Ada fakta lucu dalam kasus pembelian UPS berharga 6 M untuk sekolah sekolah di DKI. Salah satu media mengadakan penelusuran ke alamat vendor dari pemenang lelang. Wartawan media tersebut menemuukan lamatnya di tempat jauh di Sidoarjo. Bangunan yang ada di situ ternyata adalah gudang dari usaha tepung pakan ternak. Personel yang ada di sana tidak tahu menahu kalau perusahaan itu mensupply peralatan elektronik berupa UPS mahal berharga 6 milyar rupiah.
[caption id="" align="aligncenter" width="419" caption="Kantor Vendor UPS ( sumber: detikcom )"][/caption]
Tidaklah mengherankan kalau personel gudang pakan ternak ini tidak tahu menahu tentang tender UPS. Tender sandiwara dengan meminjam nama perusahaan adalah hal yang biasa dilakukan para begal anggaran untuk membobol duit rakyat. Sudah berpuluh puluh tahun korupsi model begini menyedot triliunan. Berbagai PT dan CV namanya dipinjam untuk menjalankan aksinya. Bisa jadi PT itu punya sendiri di atas namakan keluarganya. Bisa jadi menggunakan PT yang sudah ada dengan memberikan fee.
Dengan tender diatur, maka sang sutradara bisa membuat cerita seolah olah tender itu sudah dijalankan sesuai aturan. Padahal semua pengikut tender adalah komplotan sendiri. Harga bisa dinaikkan sesukanya. Barang seharga 100 juta bisa dinaikkan menjadi 190 juta. Yang 90 juta masuk kantong. Kalau mau lebih kenyang nyolongnya, barang seharga 100 juta bisa dinaikkan menjadi 6 milyar. Anggap saja rakyat bodoh tidak tahu harga.
Kalau peralatan itu permintaan user sebagaimana seharusnya, maka harus ditanyakan kepada diri sendiri sebagai berikut: Apakah memang perlu peralatan seperti itu? Apakah bisa konfigurasinya seoptimal mungkin sehingga hemat?
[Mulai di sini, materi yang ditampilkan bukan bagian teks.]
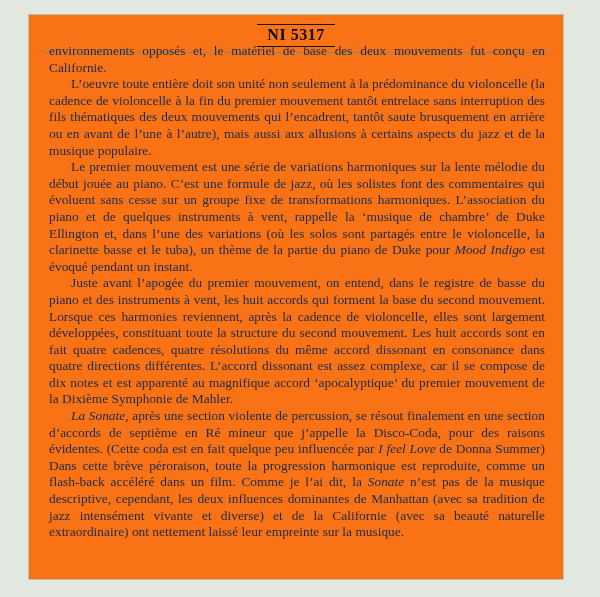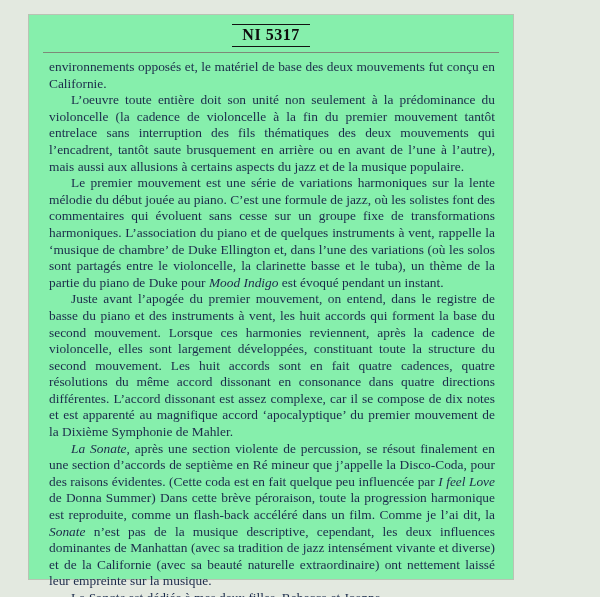--- a/index.html
+++ b/index.html
@@ -24,9 +24,9 @@
     position: absolute;
     left: 28px;
     top: 14px;
-    width: 486px;
+    width: 536px;
     height: 566px;
-    background: #86efac;
+    background: #f97316;
     border: 1px solid #b9c3b4;
     box-sizing: border-box;
   }

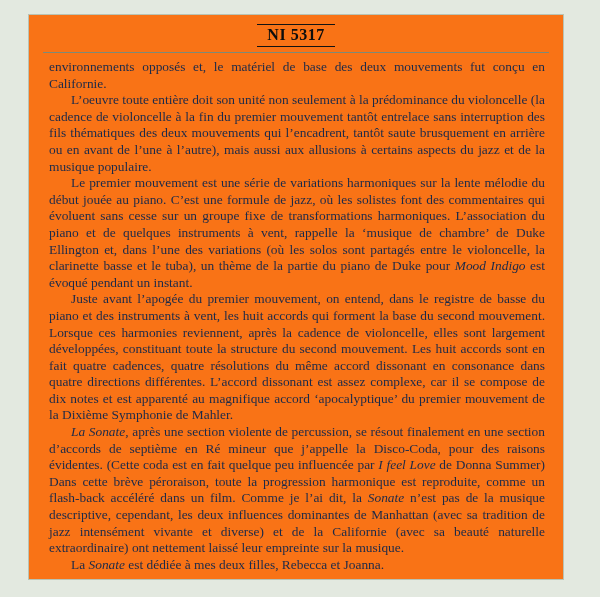--- a/index.html
+++ b/index.html
@@ -58,7 +58,7 @@
     position: absolute;
     left: 20px;
     right: 18px;
-    top: 44px;
+    top: 28px;
     color: #1b2a4a;
     font-family: "Liberation Serif", serif;
     font-size: 13.4px;

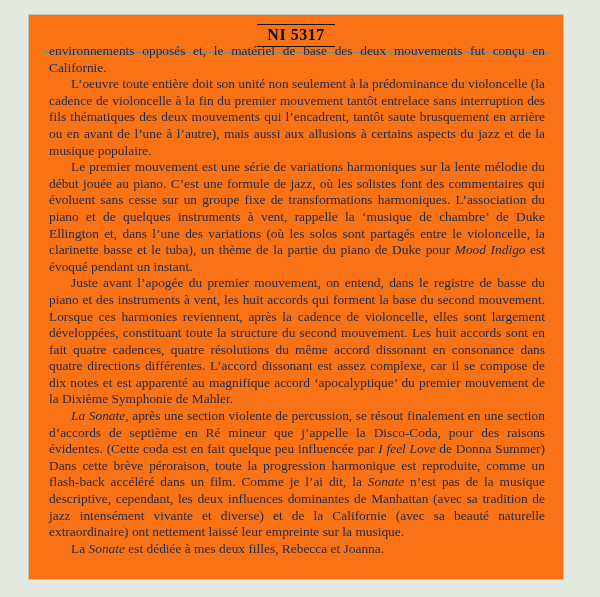--- a/index.html
+++ b/index.html
@@ -96,7 +96,6 @@
         <p>Le premier mouvement est une série de variations harmoniques sur la lente mélodie du début jouée au piano. C’est une formule de jazz, où les solistes font des commentaires qui évoluent sans cesse sur un groupe fixe de transformations harmoniques. L’association du piano et de quelques instruments à vent, rappelle la ‘musique de chambre’ de Duke Ellington et, dans l’une des variations (où les solos sont partagés entre le violoncelle, la clarinette basse et le tuba), un thème de la partie du piano de Duke pour <em>Mood Indigo</em> est évoqué pendant un instant.</p>
         <p>Juste avant l’apogée du premier mouvement, on entend, dans le registre de basse du piano et des instruments à vent, les huit accords qui forment la base du second mouvement.  Lorsque ces harmonies reviennent, après la cadence de violoncelle, elles sont largement développées, constituant toute la structure du second mouvement.  Les huit accords sont en fait quatre cadences, quatre résolutions du même accord dissonant en consonance dans quatre directions différentes. L’accord dissonant est assez complexe, car il se compose de dix notes et est apparenté au magnifique accord ‘apocalyptique’ du premier mouvement de la Dixième Symphonie de Mahler.</p>
         <p><em>La </em><em>Sonate</em>, après une section violente de percussion, se résout finalement en une section d’accords de septième en Ré mineur que j’appelle la Disco-Coda, pour des raisons évidentes. (Cette coda est en fait quelque peu influencée par <em>I feel Love</em> de Donna Summer) Dans cette brève péroraison, toute la progression harmonique est reproduite, comme un flash-back accéléré dans un film. Comme je l’ai dit, la <em>Sonate</em> n’est pas de la musique descriptive, cependant, les deux influences dominantes de Manhattan (avec sa tradition de jazz intensément vivante et diverse) et de la Californie (avec sa beauté naturelle extraordinaire) ont nettement laissé leur empreinte sur la musique.</p>
-        <p>La <em>Sonate</em> est dédiée à mes deux filles, Rebecca et Joanna.</p>
       </div>
 
   </div>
Pertanyaan di atas wajib dilakukan karena yang dipakai adalah uang rakyat. Membeli peralatan yang semestinya tidak diperlukan adalah dosa kepada rakyat. Rakyat masih banyak yang kelaparan. Tentu saja ini adalah standar cara pikir orang waras dan mempunyai hati nurani. Tidak berlaku untuk para begal.
Mari kita pertanyakan apakah sekolah seperti SMP dan SMA memerlukan UPS. Kita lihat dulu apa itu UPS. Ini adalah benda elektronik yang kepanjangannya adalah Uninterruptible Power Supply. Digunakan untuk memberikan supply listrik sementara ketika jaringan PLN padam. Beberapa institusi memang memerlukan ini. Mereka melakukan pekerjaan yang sifatnya ‘mission critical’. Tidak boleh ada listrik terputus. Akibatnya bisa fatal. Sistem radar di bandara pasti memerlukan benda ini. Rumah sakit memerlukan untuk beberapa sektor penting. Perbankan juga perlu.
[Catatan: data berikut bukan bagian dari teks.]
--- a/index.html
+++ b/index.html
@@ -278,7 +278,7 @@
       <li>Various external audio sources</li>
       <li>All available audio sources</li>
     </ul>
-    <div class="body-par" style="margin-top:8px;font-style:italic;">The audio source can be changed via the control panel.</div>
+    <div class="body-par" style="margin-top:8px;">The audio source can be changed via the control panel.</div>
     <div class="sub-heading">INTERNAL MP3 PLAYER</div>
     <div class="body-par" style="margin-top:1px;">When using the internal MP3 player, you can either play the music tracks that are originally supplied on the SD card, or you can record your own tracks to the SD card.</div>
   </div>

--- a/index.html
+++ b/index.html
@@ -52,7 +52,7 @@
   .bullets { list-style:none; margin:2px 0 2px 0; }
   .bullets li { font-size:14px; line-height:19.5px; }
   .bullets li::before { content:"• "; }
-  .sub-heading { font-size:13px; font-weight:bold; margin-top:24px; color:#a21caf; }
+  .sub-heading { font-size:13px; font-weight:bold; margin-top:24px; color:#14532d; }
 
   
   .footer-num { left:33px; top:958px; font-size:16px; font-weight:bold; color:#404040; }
SMP dan SMA kalau memang memerlukan juga tak apa apa, toh harganya juga tak begitu mahal. Saya juga punya UPS murah di rumah, cuma sudah saya pensiunkan. Komputer desktop memerlukan UPS, laptop tak perlu. Yang membuat mata terbelalak adalah ketika di SMP dipasang UPS dengan kapasitas 40 KVA. Ini adalah kapasitas besar. Harganya sudah mahal, digelembungkan berpuluh puluh kali lipat. Jadinya akan menggegerkan dunia.
Dalam pikiran perencana yang waras, UPS itu cuma digunakan untuk mensupply listrik secara temporer beberapa menit sebelum diambil alih oleh genset. Karena itu dalam sistem rencana listriknya juga ada genset. UPS hanya digunakan untuk hal hal yang bersifat mission critical dan biasanya tidak memerlukan daya besar. Karena itu UPS tidak akan digunakan untuk menghidupkan AC atau lampu taman. Dengan demikian UPS yang diperlukan cukup kapasitas kecil saja. Genset yang hidup setelah beberapa menit akan memerikan supply listrik yang diperlukan.
Dengan UPS kapasitas kecil plus genset, maka angka 100 - 200 juta sudah cukup untuk memberikan sistem kelistrikan yang aman. Lebih bagus daripada UPS kapasitas besar tapi tanpa didukung genset. Apalagi kalau harganya 6 milyar, akan semakin menyesakkan dada. Itu duit rakyat.